Violence and Financial Decisions: Experimental Evidence from Mobile Money in Afghanistan - joint with Michael Callen (UCLA) and Tarek Ghani (UC Berkeley)
We provide evidence that violence affects how people make financial decisions. Exploiting the quasi-random timing of several thousand violent incidents in Afghanistan, we show that individuals who are exposed to violence are less likely to adopt and use mobile money, a new financial technology, and are more likely to retain cash on hand. This effect is corroborated using data from three independent sources: (i) the entire universe of 5 years of mobile money transactions in Afghanistan; (ii) high-frequency data from a randomized experiment designed to increase mobile money adoption; and (iii) a behavioral lab-in-the-field experiment with experienced mobile money users. Collectively, the evidence highlights an economic cost of violence that operates through individual beliefs, which is large enough to impede the development of formal financial systems in conflict settings.
A Society of Silent Separation: The Impact of Migration on Ethnic Segregation in Estonia - joint with Ott Toomet (Tartu University)
We exploit a novel source of data to model the impact of migration and urbanization on segregation in Estonia. Analyzing the complete mobile phone records of hundreds of thousands of Estonians, we find that the ethnic composition of an individual's geographic neighborhood heavily influences the structure of the individual's phone-based network. We further find that patterns of segregation are significantly different for migrants than for the at-large population: migrants are more likely to interact with coethnics than non-migrants, but are less sensitive to the ethnic composition of their immediate neighborhood than non-migrants.

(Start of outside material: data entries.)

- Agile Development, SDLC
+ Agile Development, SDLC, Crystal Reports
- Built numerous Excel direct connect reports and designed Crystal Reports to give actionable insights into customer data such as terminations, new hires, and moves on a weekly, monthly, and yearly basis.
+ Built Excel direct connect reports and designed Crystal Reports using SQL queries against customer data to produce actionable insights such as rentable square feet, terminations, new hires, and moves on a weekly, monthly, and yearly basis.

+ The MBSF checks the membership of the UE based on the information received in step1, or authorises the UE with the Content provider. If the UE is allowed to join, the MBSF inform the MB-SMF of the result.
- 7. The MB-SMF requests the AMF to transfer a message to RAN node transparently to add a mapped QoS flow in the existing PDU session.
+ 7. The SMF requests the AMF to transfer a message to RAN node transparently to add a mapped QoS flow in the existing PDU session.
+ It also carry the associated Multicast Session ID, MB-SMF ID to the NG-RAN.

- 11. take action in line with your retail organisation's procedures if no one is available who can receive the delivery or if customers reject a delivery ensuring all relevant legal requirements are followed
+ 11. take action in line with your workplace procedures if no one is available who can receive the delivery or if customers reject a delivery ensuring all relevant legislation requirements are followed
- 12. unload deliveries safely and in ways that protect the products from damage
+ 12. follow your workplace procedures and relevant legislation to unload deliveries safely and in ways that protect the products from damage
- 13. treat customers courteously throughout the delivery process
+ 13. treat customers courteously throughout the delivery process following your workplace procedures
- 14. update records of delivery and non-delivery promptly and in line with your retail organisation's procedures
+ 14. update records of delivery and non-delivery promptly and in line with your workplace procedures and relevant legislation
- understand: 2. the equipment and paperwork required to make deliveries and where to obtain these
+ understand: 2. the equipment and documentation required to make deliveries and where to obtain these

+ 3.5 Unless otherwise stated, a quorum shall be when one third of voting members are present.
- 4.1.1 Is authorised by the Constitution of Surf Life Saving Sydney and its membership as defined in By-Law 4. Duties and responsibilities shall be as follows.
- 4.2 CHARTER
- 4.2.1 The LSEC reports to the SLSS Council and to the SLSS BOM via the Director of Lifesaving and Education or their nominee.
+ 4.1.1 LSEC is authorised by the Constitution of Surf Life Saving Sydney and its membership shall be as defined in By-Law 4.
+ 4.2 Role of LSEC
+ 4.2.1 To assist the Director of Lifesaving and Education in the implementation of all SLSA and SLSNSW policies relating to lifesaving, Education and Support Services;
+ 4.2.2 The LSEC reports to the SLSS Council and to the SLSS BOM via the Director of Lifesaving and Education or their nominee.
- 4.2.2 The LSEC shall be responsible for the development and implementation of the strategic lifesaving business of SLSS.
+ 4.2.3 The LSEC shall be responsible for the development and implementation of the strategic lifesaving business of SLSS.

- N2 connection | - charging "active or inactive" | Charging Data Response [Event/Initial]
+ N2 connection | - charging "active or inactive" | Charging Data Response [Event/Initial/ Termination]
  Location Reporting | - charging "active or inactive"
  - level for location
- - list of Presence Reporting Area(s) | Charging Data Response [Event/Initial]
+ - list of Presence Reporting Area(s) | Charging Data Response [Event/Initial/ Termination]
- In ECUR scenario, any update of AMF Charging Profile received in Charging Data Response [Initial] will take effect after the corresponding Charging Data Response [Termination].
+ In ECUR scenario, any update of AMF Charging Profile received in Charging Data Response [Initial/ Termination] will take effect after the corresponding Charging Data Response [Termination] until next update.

Directories for Mobile Networks - joint with Brian Dillon, Jenny Aker
Mobile phones have spread rapidly throughout developing countries, but they have done so without complementary information services (e.g., phone books) that allow users to search the mobile phone network. We conducted a set of paired RCTs in central Tanzania, centered on the production and distribution of a paper telephone directory relevant to agricultural households. We randomized enterprises into the directory during a trial period, and randomized household access to the directory at the village level. The directory had substantial impacts on both sides, with large increases in the volume of calls to listed enterprises, and substantially greater use of mobile phones for business purposes by directory recipients.